*** Data to process ***

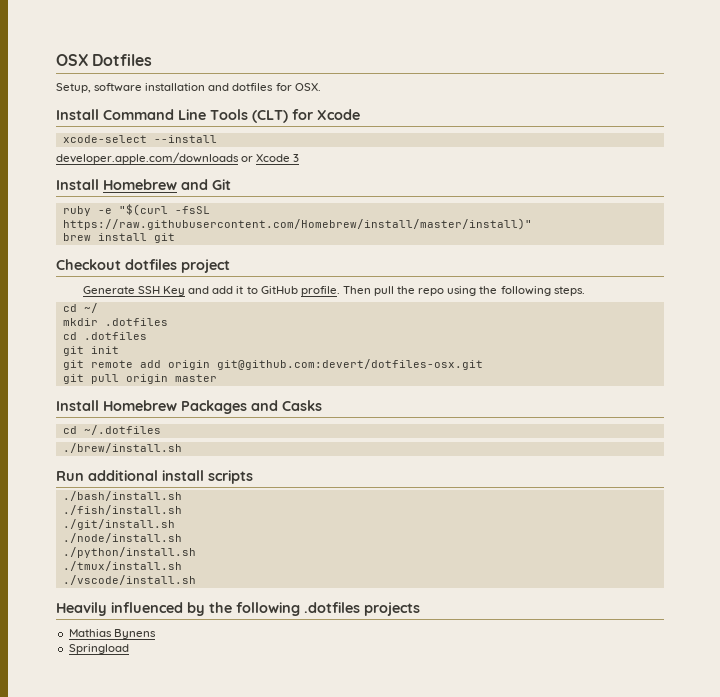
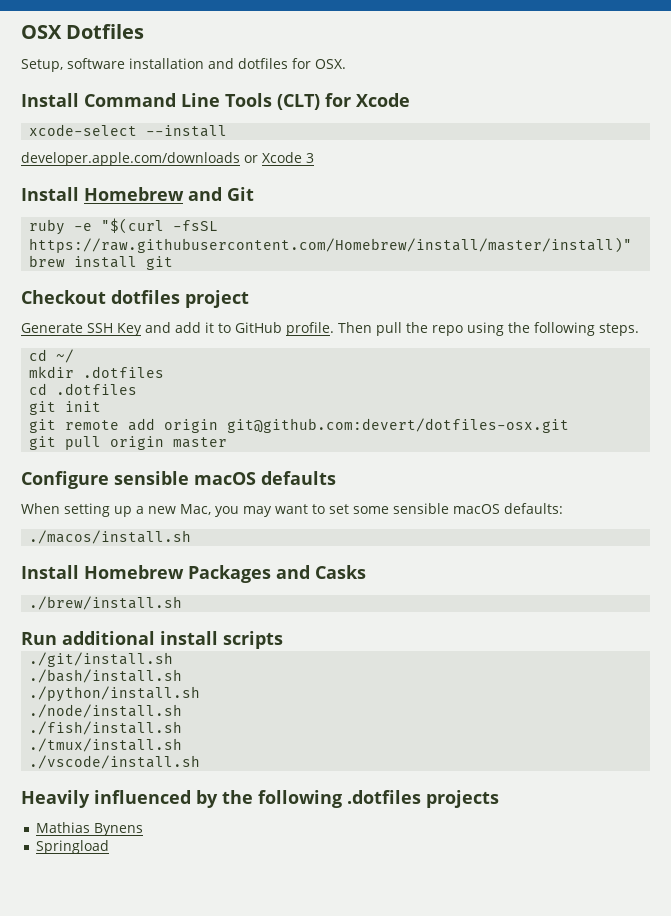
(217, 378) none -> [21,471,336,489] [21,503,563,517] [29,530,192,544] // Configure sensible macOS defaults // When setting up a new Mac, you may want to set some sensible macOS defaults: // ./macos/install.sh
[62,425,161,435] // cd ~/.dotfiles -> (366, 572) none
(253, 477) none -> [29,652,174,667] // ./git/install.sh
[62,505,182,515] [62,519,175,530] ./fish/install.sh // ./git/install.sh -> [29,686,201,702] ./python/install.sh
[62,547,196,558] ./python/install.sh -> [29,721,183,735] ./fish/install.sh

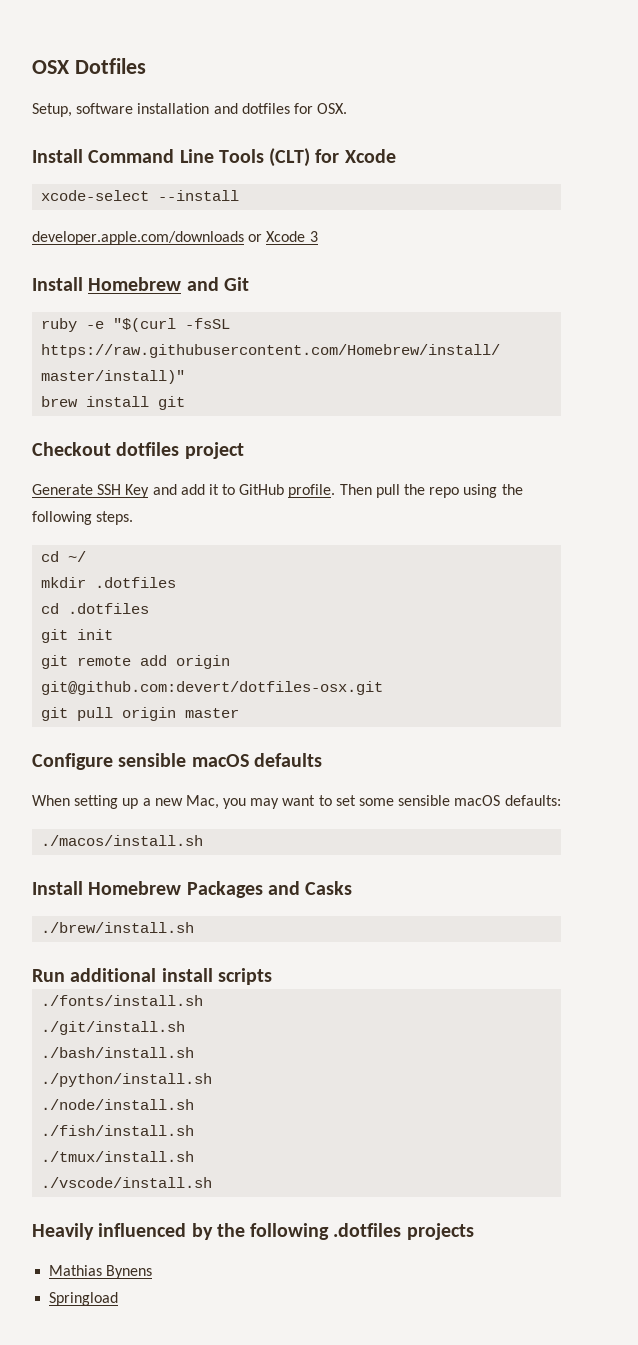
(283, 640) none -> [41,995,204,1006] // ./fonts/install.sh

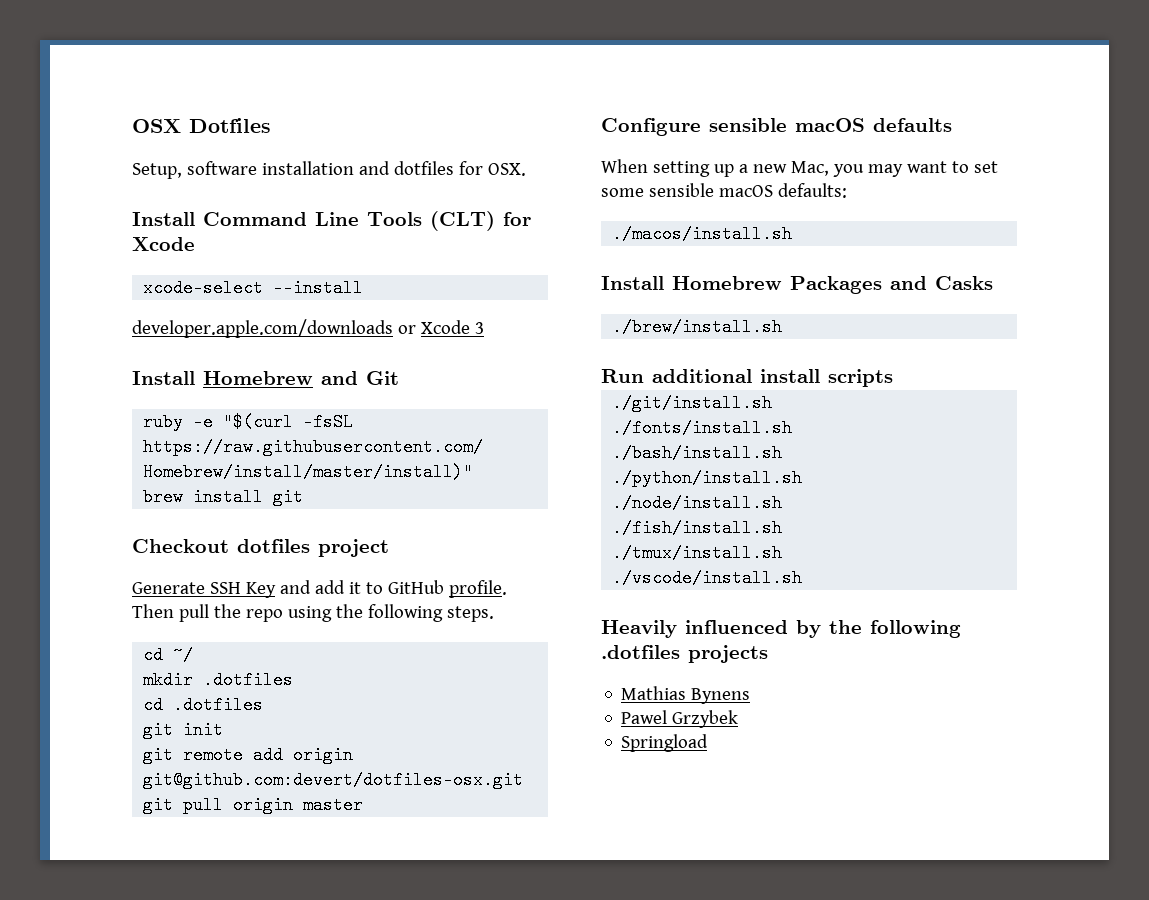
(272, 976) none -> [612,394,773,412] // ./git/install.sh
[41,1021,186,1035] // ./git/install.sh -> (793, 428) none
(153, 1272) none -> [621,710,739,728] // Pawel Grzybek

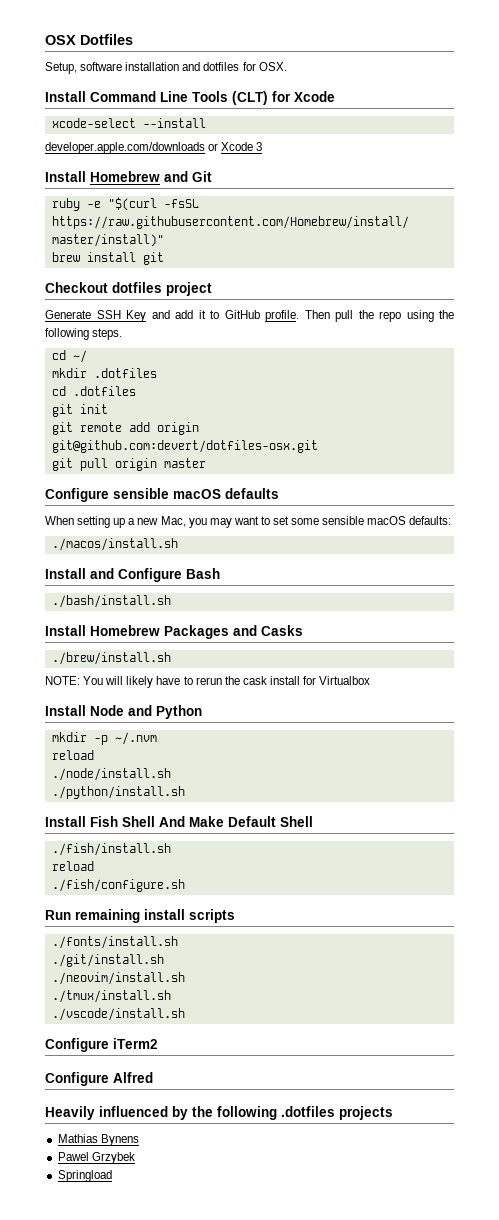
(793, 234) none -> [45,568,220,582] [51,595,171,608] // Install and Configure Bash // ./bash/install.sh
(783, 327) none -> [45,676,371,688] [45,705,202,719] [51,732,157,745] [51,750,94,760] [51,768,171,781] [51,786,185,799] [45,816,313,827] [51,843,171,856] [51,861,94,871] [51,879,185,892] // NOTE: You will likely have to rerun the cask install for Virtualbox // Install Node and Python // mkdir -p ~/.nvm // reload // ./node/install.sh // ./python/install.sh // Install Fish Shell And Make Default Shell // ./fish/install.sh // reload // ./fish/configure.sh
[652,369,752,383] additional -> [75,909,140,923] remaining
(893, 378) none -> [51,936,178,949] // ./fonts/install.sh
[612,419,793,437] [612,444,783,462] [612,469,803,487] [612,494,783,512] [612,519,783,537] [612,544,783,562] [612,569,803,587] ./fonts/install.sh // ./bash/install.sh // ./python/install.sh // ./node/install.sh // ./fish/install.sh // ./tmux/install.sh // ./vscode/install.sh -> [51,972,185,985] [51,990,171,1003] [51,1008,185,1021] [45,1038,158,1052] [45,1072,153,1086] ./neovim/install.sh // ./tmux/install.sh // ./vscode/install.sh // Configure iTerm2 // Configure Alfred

*** End of Data to process ***
*** Data to process ***

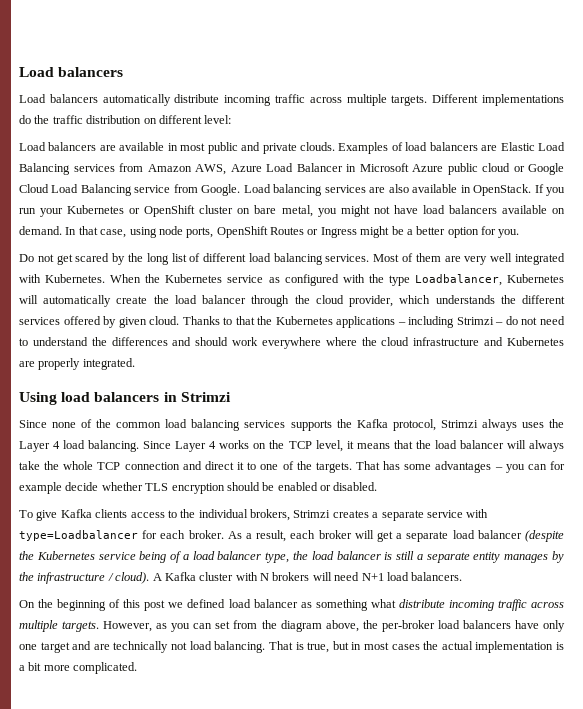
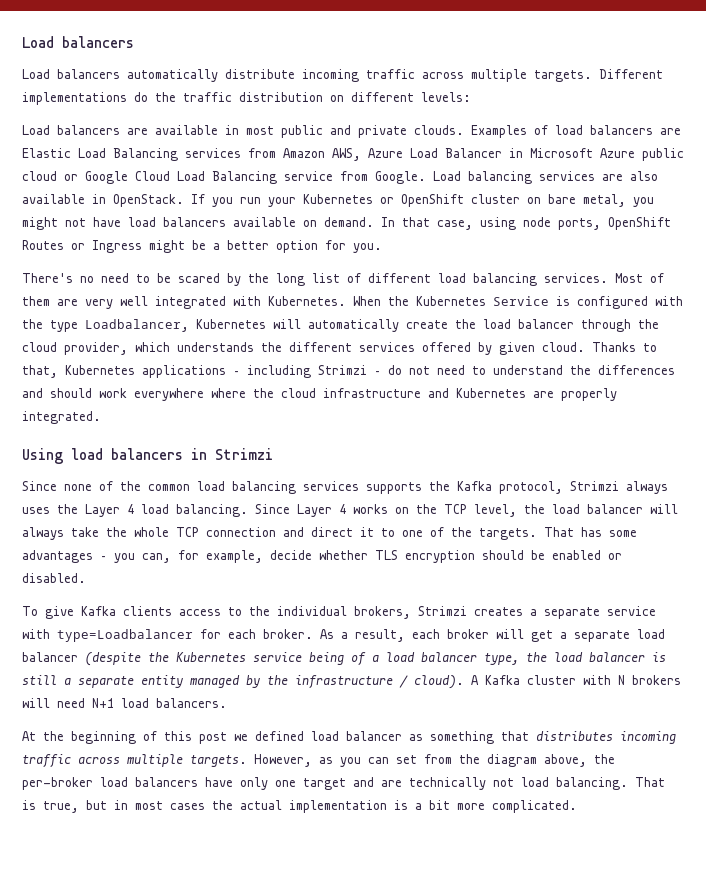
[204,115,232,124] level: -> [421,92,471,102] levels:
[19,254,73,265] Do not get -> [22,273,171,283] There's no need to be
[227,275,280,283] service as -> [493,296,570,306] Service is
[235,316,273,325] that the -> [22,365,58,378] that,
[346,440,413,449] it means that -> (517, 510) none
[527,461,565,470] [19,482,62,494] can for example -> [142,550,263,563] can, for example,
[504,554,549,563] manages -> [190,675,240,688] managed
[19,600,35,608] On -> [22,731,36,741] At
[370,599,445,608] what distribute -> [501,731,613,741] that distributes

*** End of Data to process ***

_What you have to do_:
Retype only this portion of the data above: the line containing "[527,461,565,470] [19,482,62,494] can", the line containing "[370,599,445,608] what distribute", and all lines between them, exactly.

_Answer box_:
[527,461,565,470] [19,482,62,494] can for example -> [142,550,263,563] can, for example,
[504,554,549,563] manages -> [190,675,240,688] managed
[19,600,35,608] On -> [22,731,36,741] At
[370,599,445,608] what distribute -> [501,731,613,741] that distributes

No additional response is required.